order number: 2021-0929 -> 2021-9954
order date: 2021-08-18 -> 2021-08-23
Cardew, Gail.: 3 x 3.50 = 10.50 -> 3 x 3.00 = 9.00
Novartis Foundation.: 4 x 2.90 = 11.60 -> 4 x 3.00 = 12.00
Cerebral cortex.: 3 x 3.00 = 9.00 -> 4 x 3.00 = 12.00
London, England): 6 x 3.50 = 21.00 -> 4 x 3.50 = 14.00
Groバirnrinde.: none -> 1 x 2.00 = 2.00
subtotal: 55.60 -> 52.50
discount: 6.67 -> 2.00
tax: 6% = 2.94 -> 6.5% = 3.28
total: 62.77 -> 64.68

★ ★ ★

**PROBLEM STATEMENT**
For every entry above, write out an exact copy.

**ANSWER BELOW**
order number: 2021-0929 -> 2021-9954
order date: 2021-08-18 -> 2021-08-23
Cardew, Gail.: 3 x 3.50 = 10.50 -> 3 x 3.00 = 9.00
Novartis Foundation.: 4 x 2.90 = 11.60 -> 4 x 3.00 = 12.00
Cerebral cortex.: 3 x 3.00 = 9.00 -> 4 x 3.00 = 12.00
London, England): 6 x 3.50 = 21.00 -> 4 x 3.50 = 14.00
Groバirnrinde.: none -> 1 x 2.00 = 2.00
subtotal: 55.60 -> 52.50
discount: 6.67 -> 2.00
tax: 6% = 2.94 -> 6.5% = 3.28
total: 62.77 -> 64.68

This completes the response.